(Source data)
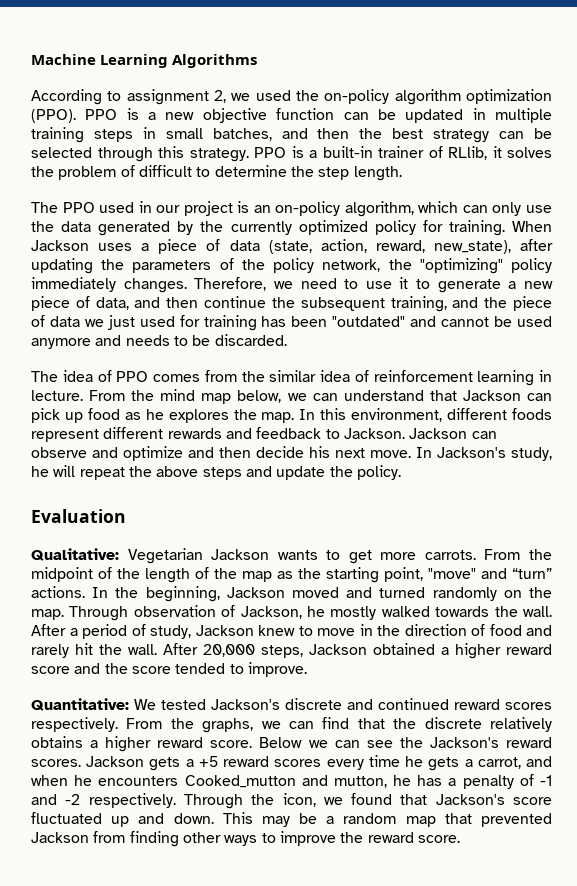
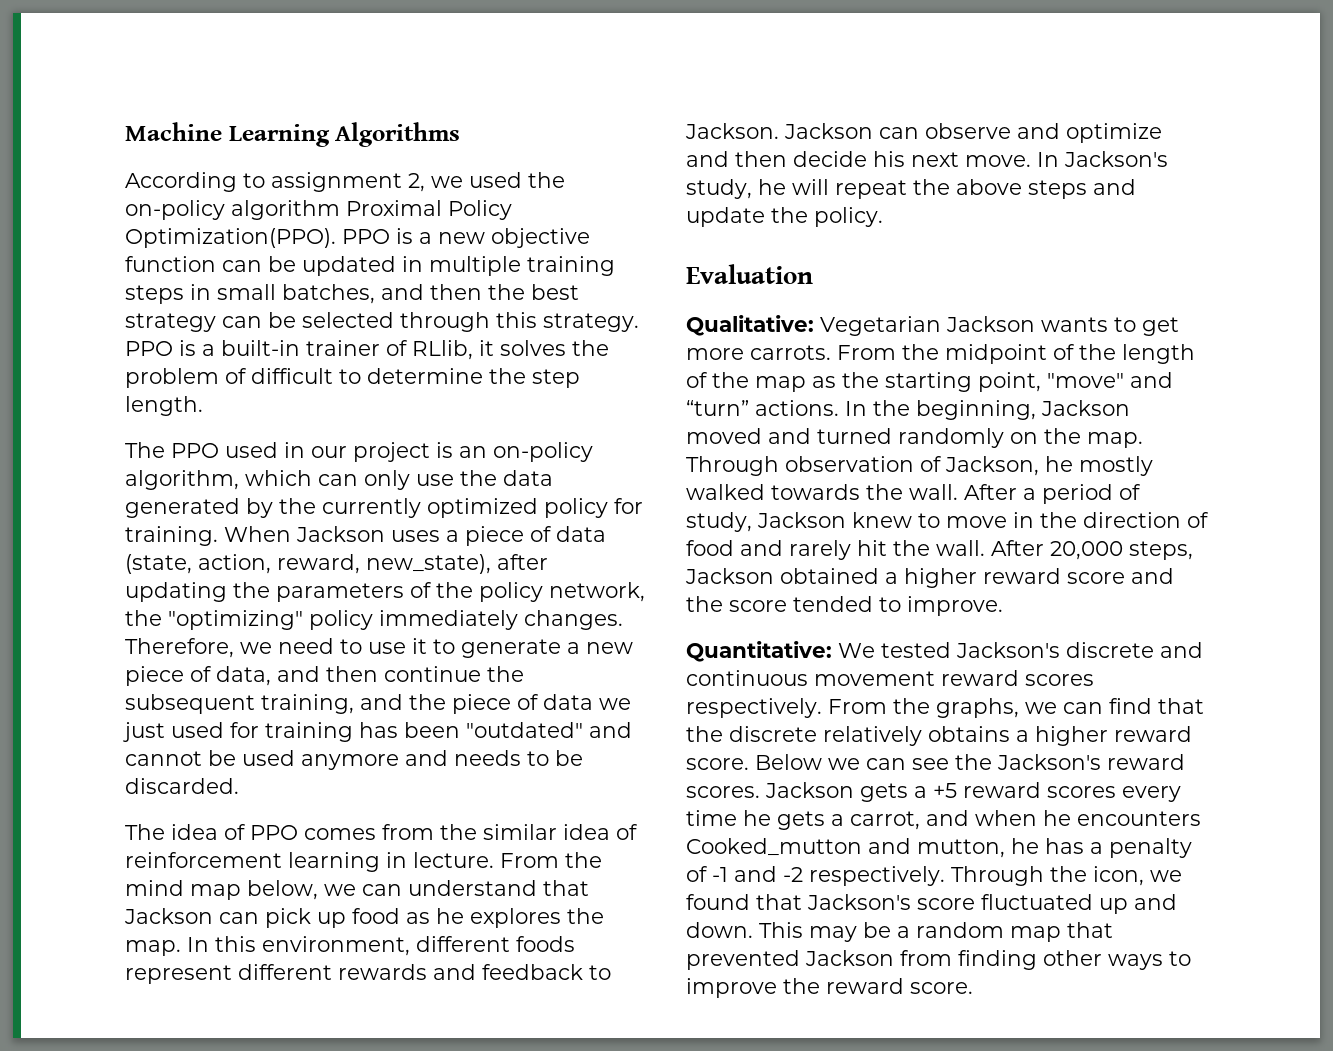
[465,89,552,104] [31,109,76,123] optimization (PPO). -> [346,200,512,220] [125,228,336,248] Proximal Policy Optimization(PPO).
[378,698,449,710] continued -> [686,670,935,686] continuous movement

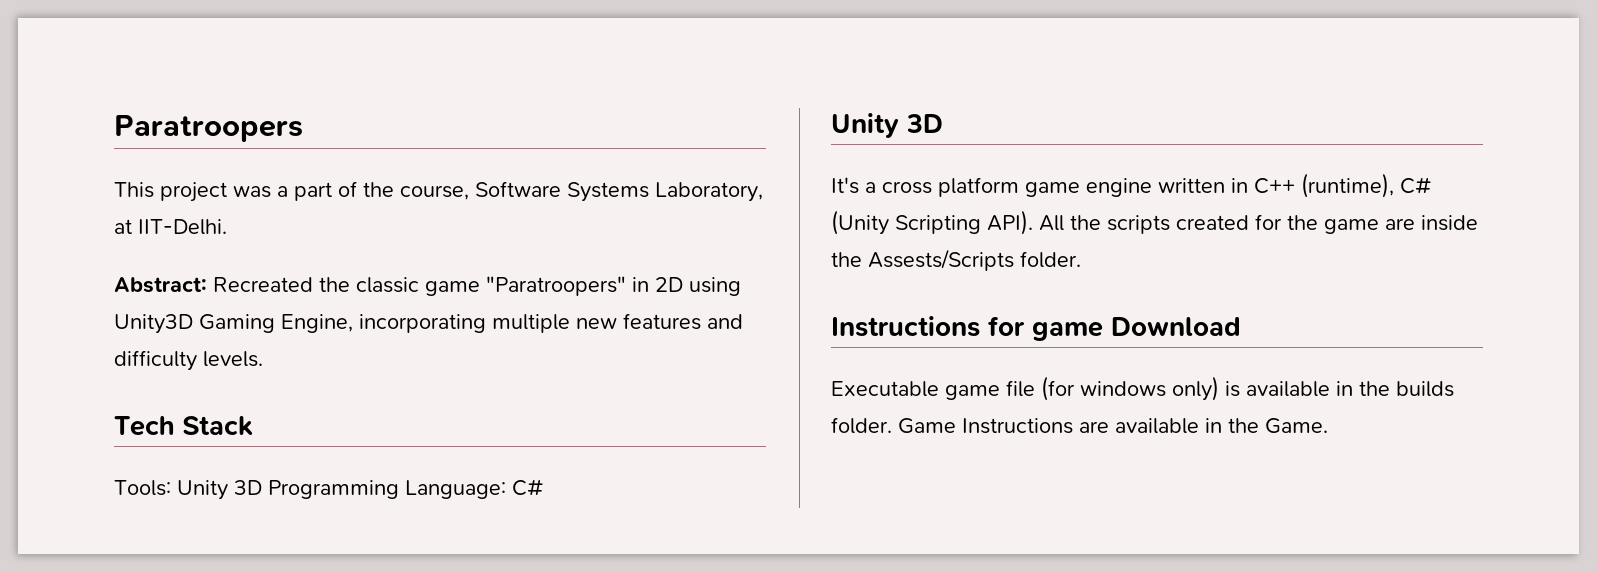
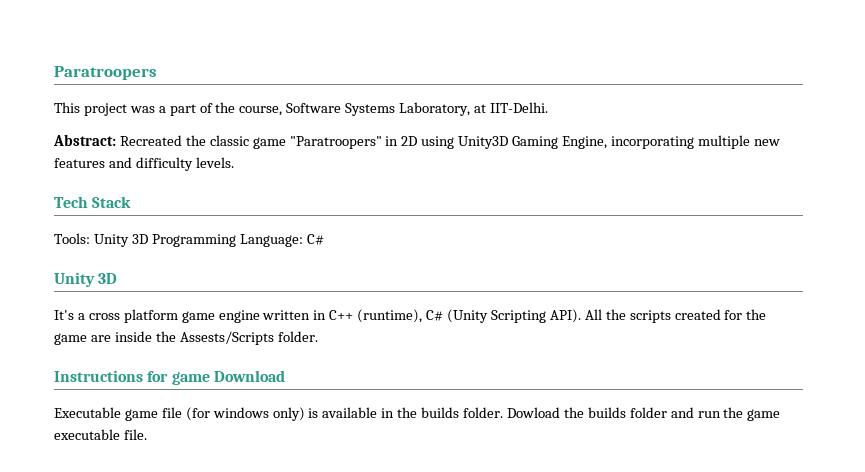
[898,418,1328,434] Game Instructions are available in the Game. -> [506,407,781,421] [54,429,147,440] Dowload the builds folder and run the game executable file.

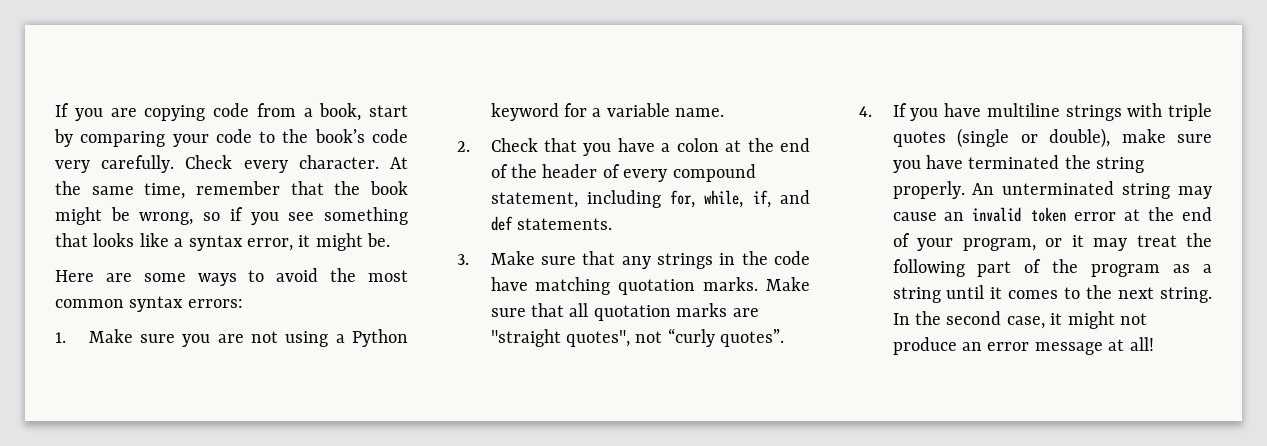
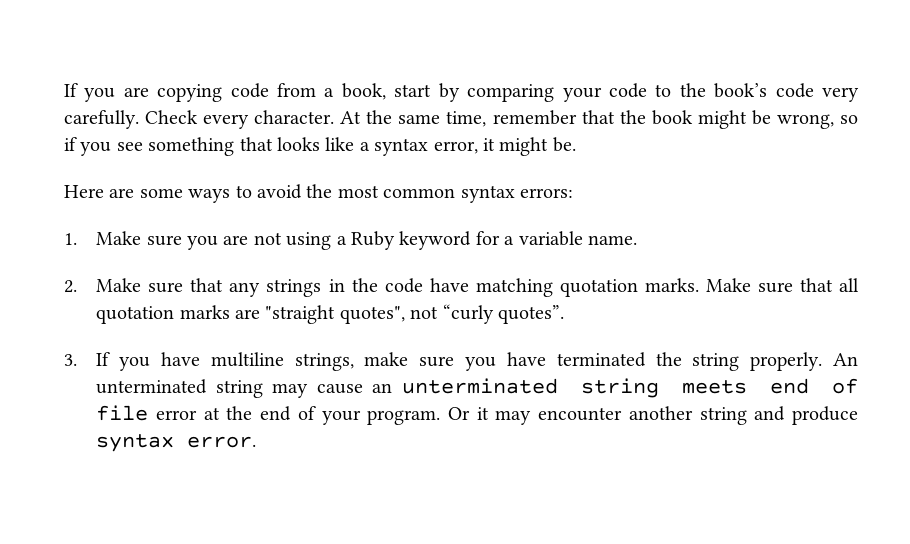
[352,329,409,347] Python -> [351,231,396,250] Ruby
[490,138,811,156] [490,164,756,182] [490,190,810,208] [490,216,612,231] [457,254,469,265] Check that you have a colon at the end of the header of every compound statement, including for, while, if, and def statements. // 3. -> (77, 286) none
[859,106,872,117] 4. -> [64,354,77,366] 3.
[1065,103,1212,121] [892,128,1111,148] strings with triple quotes (single or double), -> [294,353,354,371] strings,
[972,207,1067,222] invalid token -> [402,378,858,398] [96,405,149,421] unterminated string meets end of file
[962,233,1212,251] [892,259,1212,277] [892,285,1212,303] [892,311,1147,329] [892,337,1154,355] program, or it may treat the following part of the program as a string until it comes to the next string. In the second case, it might not produce an error message at all! -> [367,406,858,425] [96,434,257,452] program. Or it may encounter another string and produce syntax error.

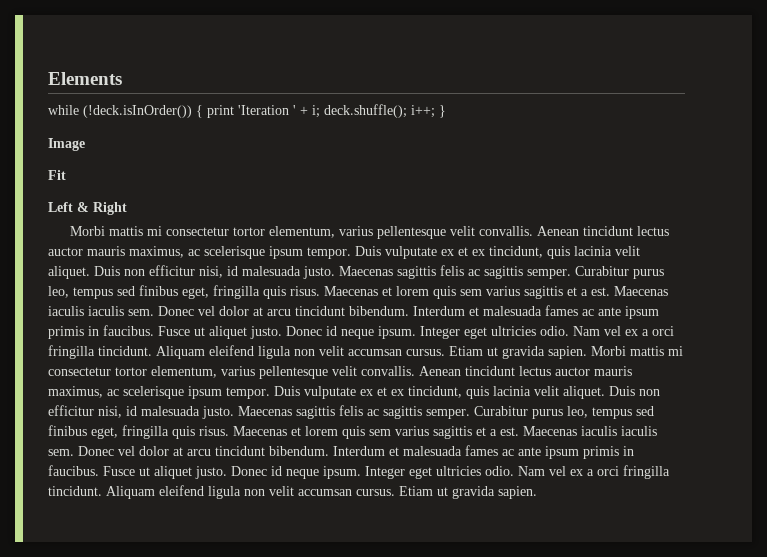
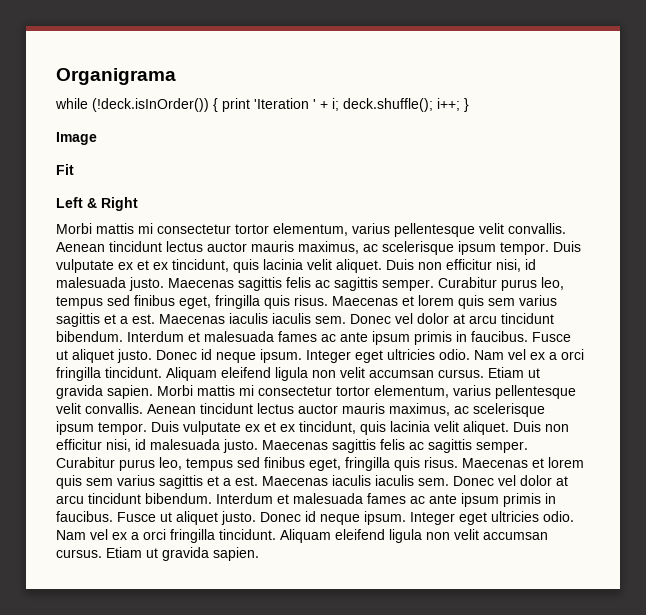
[48,72,122,85] Elements -> [56,68,176,85] Organigrama

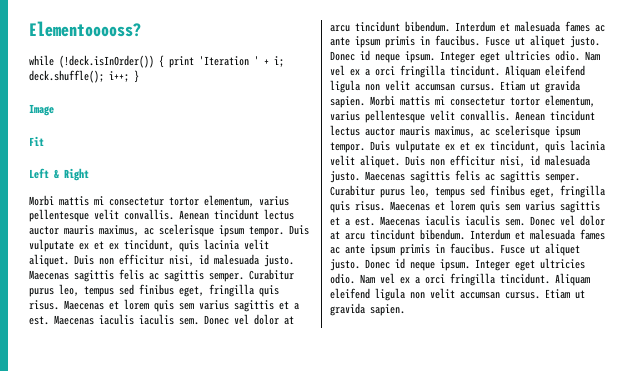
[56,68,176,85] Organigrama -> [29,21,141,37] Elementooooss?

TRY IT -
Could you repeat all of the entries exactly, without any of the images?

TASK OUTPUT -
[465,89,552,104] [31,109,76,123] optimization (PPO). -> [346,200,512,220] [125,228,336,248] Proximal Policy Optimization(PPO).
[378,698,449,710] continued -> [686,670,935,686] continuous movement

[898,418,1328,434] Game Instructions are available in the Game. -> [506,407,781,421] [54,429,147,440] Dowload the builds folder and run the game executable file.

[352,329,409,347] Python -> [351,231,396,250] Ruby
[490,138,811,156] [490,164,756,182] [490,190,810,208] [490,216,612,231] [457,254,469,265] Check that you have a colon at the end of the header of every compound statement, including for, while, if, and def statements. // 3. -> (77, 286) none
[859,106,872,117] 4. -> [64,354,77,366] 3.
[1065,103,1212,121] [892,128,1111,148] strings with triple quotes (single or double), -> [294,353,354,371] strings,
[972,207,1067,222] invalid token -> [402,378,858,398] [96,405,149,421] unterminated string meets end of file
[962,233,1212,251] [892,259,1212,277] [892,285,1212,303] [892,311,1147,329] [892,337,1154,355] program, or it may treat the following part of the program as a string until it comes to the next string. In the second case, it might not produce an error message at all! -> [367,406,858,425] [96,434,257,452] program. Or it may encounter another string and produce syntax error.

[48,72,122,85] Elements -> [56,68,176,85] Organigrama

[56,68,176,85] Organigrama -> [29,21,141,37] Elementooooss?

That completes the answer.